Academic journal article Frontiers of Health Services Management

Loosening the Gordian Knot of Governance in Integrated Healt

Academic journal article Frontiers of Health Services Management

Loosening the Gordian Knot of Governance in Integrated Healt

Article excerpt

A new organizational form is emerging--the integrated health care delivery system. This article focuses on one aspect of these systems, their governance. Located at that point where all aspects of the system and all that it does come together, governance could--and, perhaps, should--be the ultimate integrator. Yet, in many systems this is not the case. Why not? We suggest there are at least three reasons.

First, governance is often an afterthought. As integrated systems develop, they face a myriad of important issues: What organizational structure should be put in place? What mechanisms should be employed to achieve clinical integration? How should a continuum of care be constructed? How should the system assume and manage financial risk for the provision of a comprehensive package of services to a covered population? What approaches should be employed to integrate physicians within the system? What type of managerial, financial, and clinical information systems are needed? Given the importance, immediacy, and complexity of these and many other issues, governance may not seem critical--at least not at the onset. However, we contend that issues of governance are pivotal and left unattended may serve as barriers to, rather than facilitators of, successful system integration and success.

Second, the distinctive issues and associated challenges of integrated health care system governance are not always fully recognized or confronted. Matters such as whether governance should be centralized or decentralized (and if so, to what degree), the delicate balances that must be struck in allocating authority and power among multiple layers (and different types) of boards, and the governance of "nonowned" system partners are complex, and there is little precedent on which to rely in developing solutions.
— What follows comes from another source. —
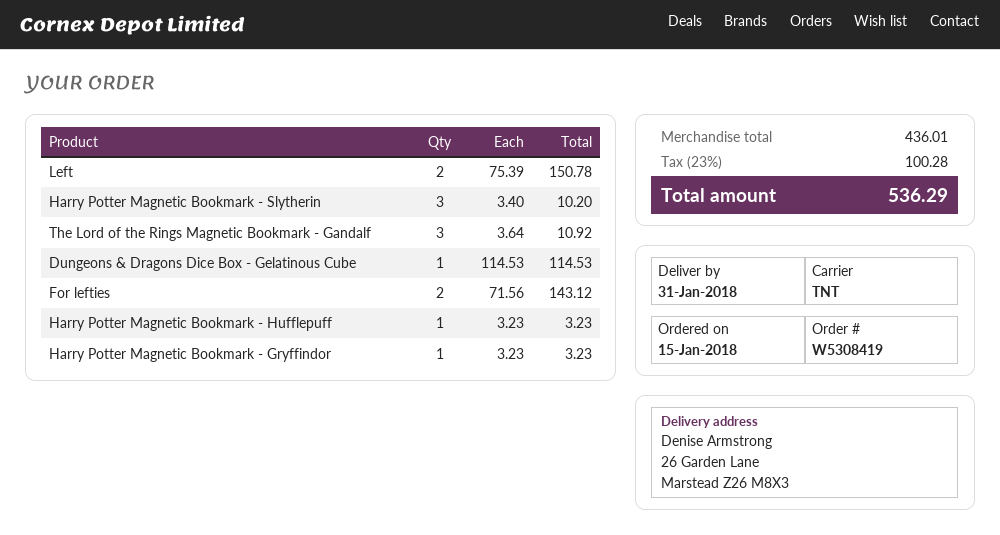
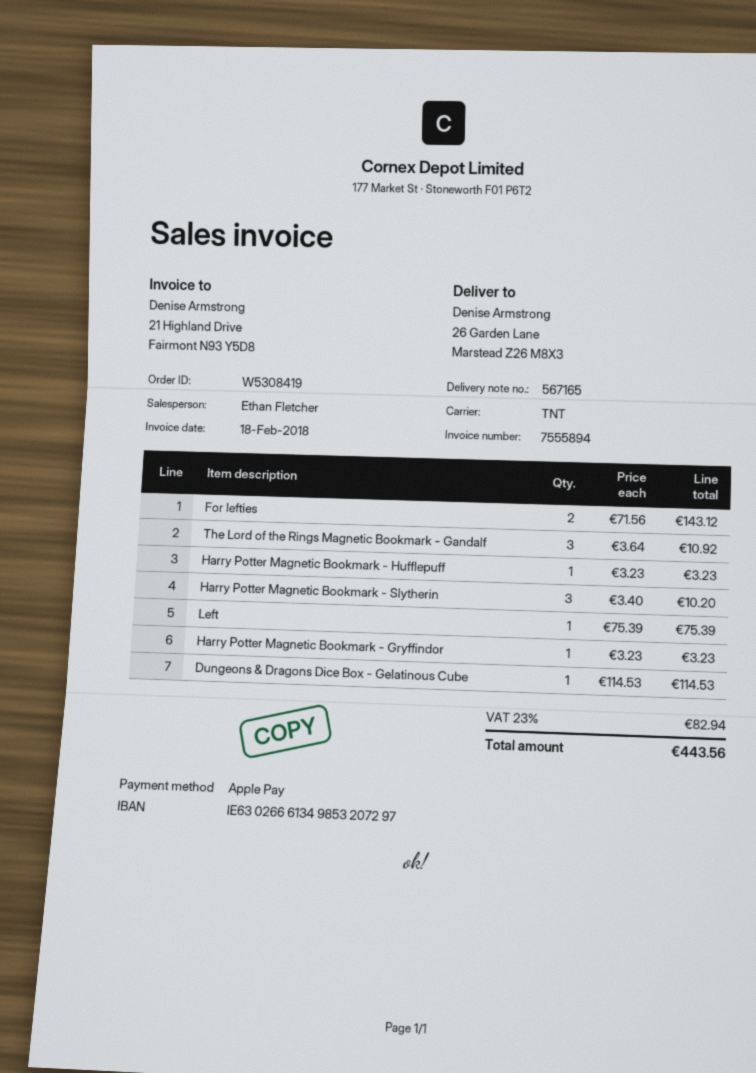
Left: 2 x 75.39 = 150.78 -> 1 x 75.39 = 75.39
tax: 23% = 100.28 -> 23% = 82.94
total: 536.29 -> 443.56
Third, the different ways in which integrated systems can be governed--in addition to their strengths, weaknesses and varying degrees of effectiveness--are not well understood. The nature of integrated systems severely limits the extent to which existing governance forms employed by stand-alone institutions or multihospital systems can be merely "brought forward" or "carried over." The distinctive characteristics of integrated health care delivery systems and the distinctive governance issues and challenges they face precipitate the need to design new governance forms.

Although very little attention has been accorded the topic, we contend that governance is exceedingly important in that it can significantly facilitate or impede the formation, development, and performance of integrated systems. Building on this premise, we will address three questions:

1. By way of introduction, what are the distinguishing characteristics of integrated health care delivery systems?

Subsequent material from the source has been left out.